Software, written in MATLAB, which implements the experiments described in this paper, is available from http://www.corinet.org/mike/code.html.
Reference-Frame Transformations in the PC/BC Model
We demonstrate that disjunctive nodes in the PC/BC model can compute a transformation between reference frames by pooling responses from the prediction nodes in a strictly feedforward manner. We also replicate mixed-frame responses that have been observed in several areas of the parietal cortex, namely, different types of nonproportional mixed R/C responses. The experiment simulates 3 networks with different visual and eye-position preferences for the prediction nodes, as explained in Figure 3A,B (see also Experimental Setup). The resulting differences in response properties of the prediction and disjunctive nodes are discussed subsequently.
Response Properties of the Prediction Nodes
In each of the 3 networks, the responses of the prediction nodes tile the input space—the 4D space defined by the input variables (rx,ry,ex,ey)—in a characteristic way. In general terms, the tiling is generated because prediction nodes in a PC/BC network compete with one another in order to represent input (Spratling 2008). The precise shape of the response profile of a prediction node depends, therefore, partly on its own stimulus preferences (as determined by its weight values) and partly on suppression generated by other nodes in the network (De Meyer and Spratling 2011). Examples of prediction node responses in the 3 networks are shown in Figure 3C,D. Figure 3C shows a typical visual RF. It was mapped by systematically varying the visual input while fixing eye position to the node's preferred eye position (see Measurements for details). This RF shape is typical of all RFs across the 3 different networks: a bell-shaped curve peaking at the retinal location determined by the node's preferred visual input (rxj,ryj).
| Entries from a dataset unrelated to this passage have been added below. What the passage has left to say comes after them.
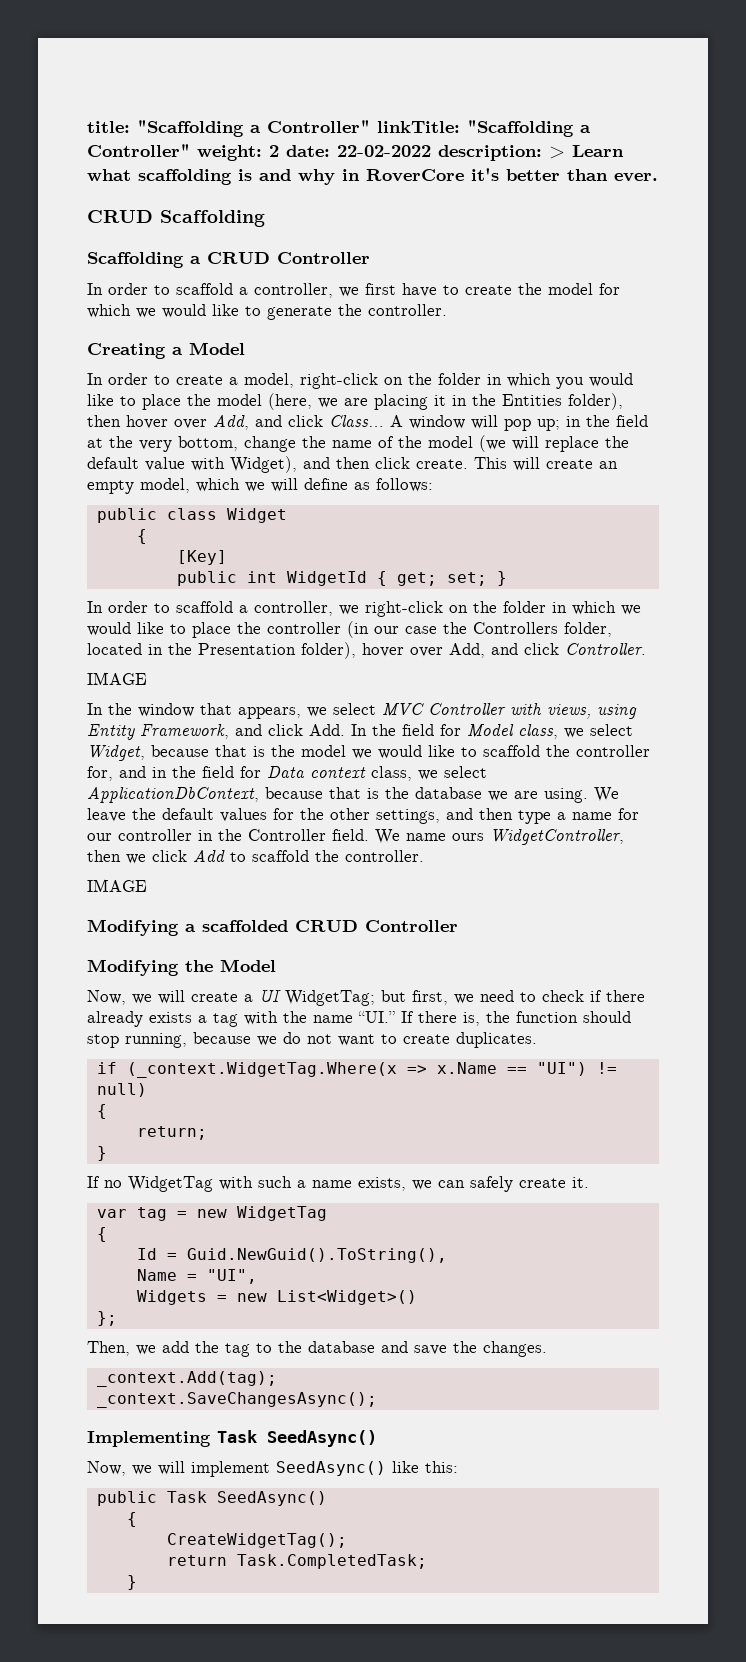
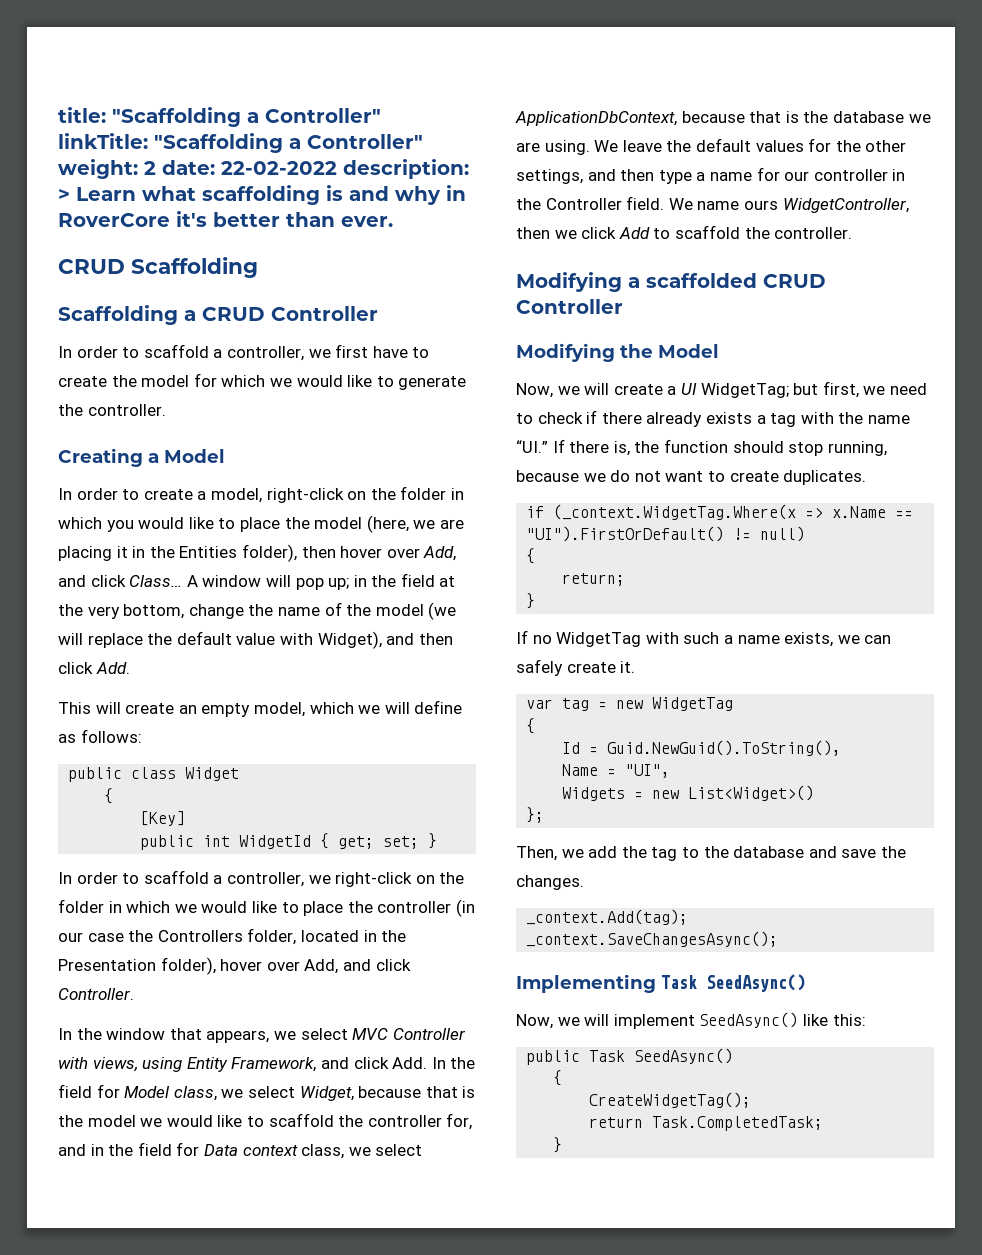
- A window will pop up; in the field at the very bottom, change the name of the model (we will replace the default value with Widget), and then click create. This will create an empty model, which we will define as follows:
+ A window will pop up; in the field at the very bottom, change the name of the model (we will replace the default value with Widget), and then click Add.
+ This will create an empty model, which we will define as follows:
  In order to scaffold a controller, we right-click on the folder in which we would like to place the controller (in our case the Controllers folder, located in the Presentation folder), hover over Add, and click Controller.
- IMAGE
  We name ours WidgetController, then we click Add to scaffold the controller.
- IMAGE
- if (_context.WidgetTag.Where(x => x.Name == "UI") != null)
+ if (_context.WidgetTag.Where(x => x.Name == "UI").FirstOrDefault() != null)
Figure 3D displays typical GF shapes for each of the 3 simulated networks. The left-hand graph shows the GF of the same node whose RF is shown in Figure 3C. It shows the sensitivity of the node's preferred visual response to changes in eye position and was obtained by systematically varying eye position while keeping the visual input fixed to the node's preferred visual input (see Measurements). This GF is typical of network N1: the response to the preferred visual stimulus peaks at or near (exj,eyj), but is strongly suppressed for more distant eye position values. This suppression is caused by competition from the prediction nodes with the same visual preferences (rxj,ryj) but different (exj,eyj) values (De Meyer and Spratling 2011).
The middle graph in Figure 3D shows a GF representative of network N2. Only a single exj value is represented in N2 (see the middle graph in Fig. 3B), meaning that there is no competition between prediction nodes along the ex dimension. The resulting GF shows that the visual response is largely unaffected by shifts in horizontal eye position, but strongly affected by vertical eye position—peaking along the horizontal midline. A similar result would have been obtained by making all horizontal eye position weights equal to 0.
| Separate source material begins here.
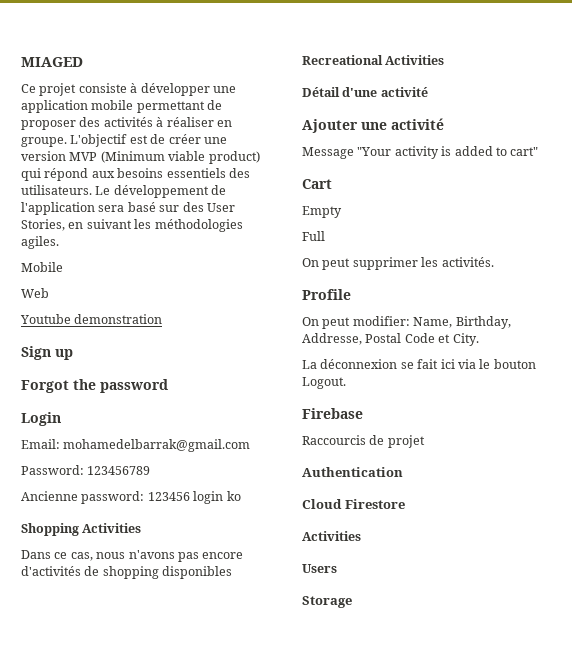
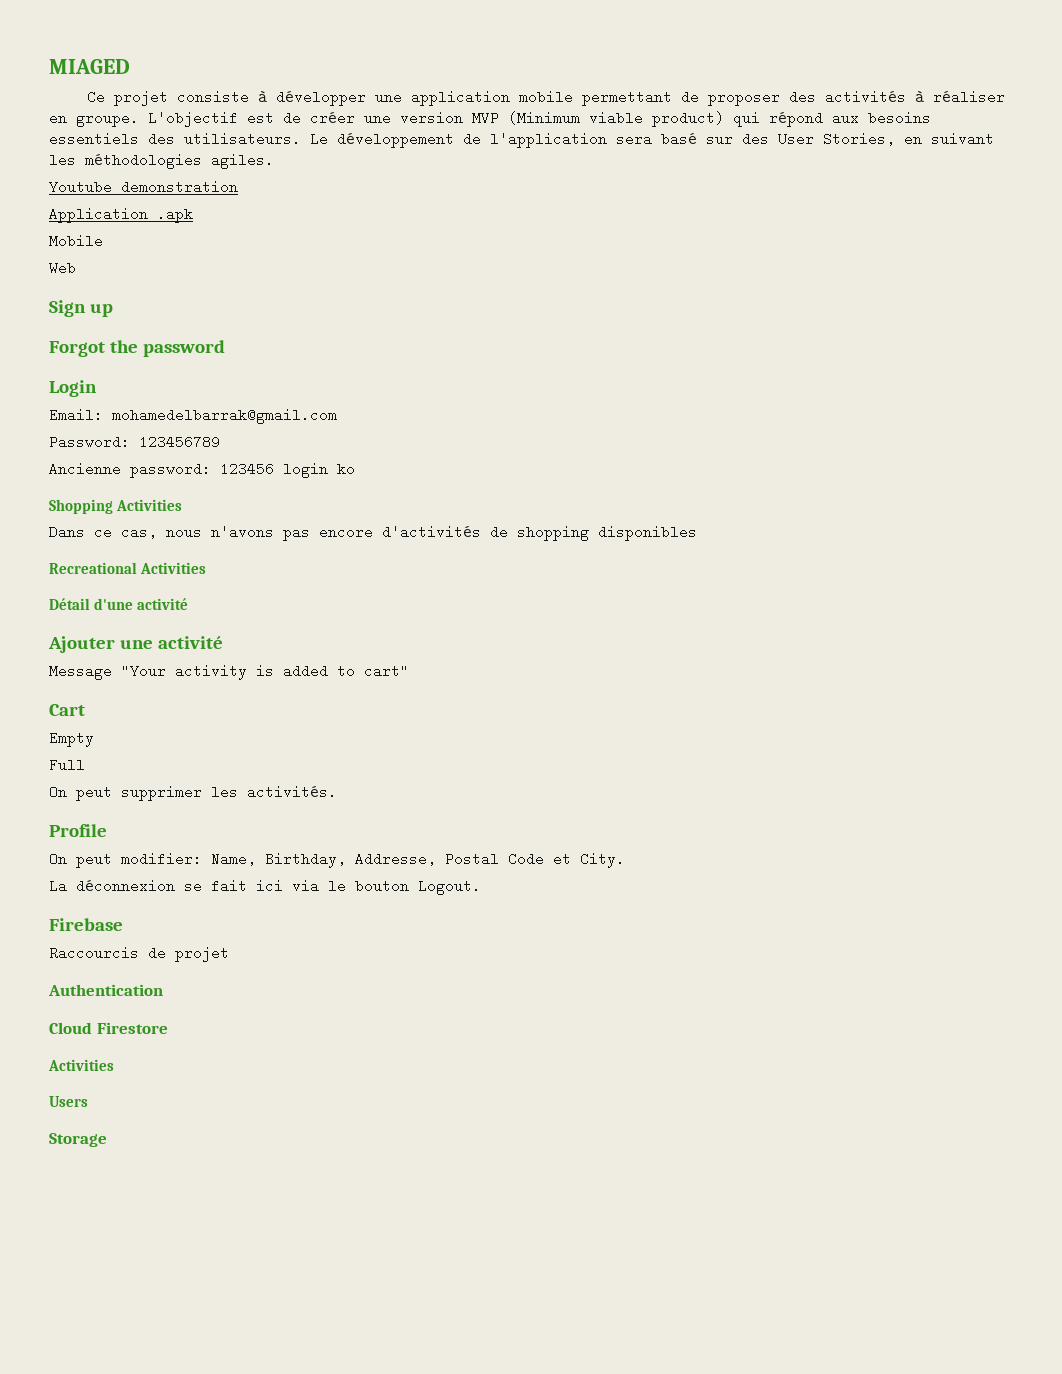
+ Youtube demonstration
+ Application .apk
- Youtube demonstration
The right-hand graph in Figure 3D is representative of GFs in network N3. The node's response to its preferred visual stimulus is only weakly modulated by vertical and horizontal, right-of-center gaze shifts, but is strongly suppressed for horizontal, left-of-center gaze shifts. This node (with exj = 0°) does not experience competition from other prediction nodes for positive values of ex because N3 does not contain prediction nodes with positive exj preferences (see the right-hand graph in Fig. 3B). It does, however, experience strong competition for negative ex values from the node with the same (rxj,ryj) values, but with an exj value of −20°.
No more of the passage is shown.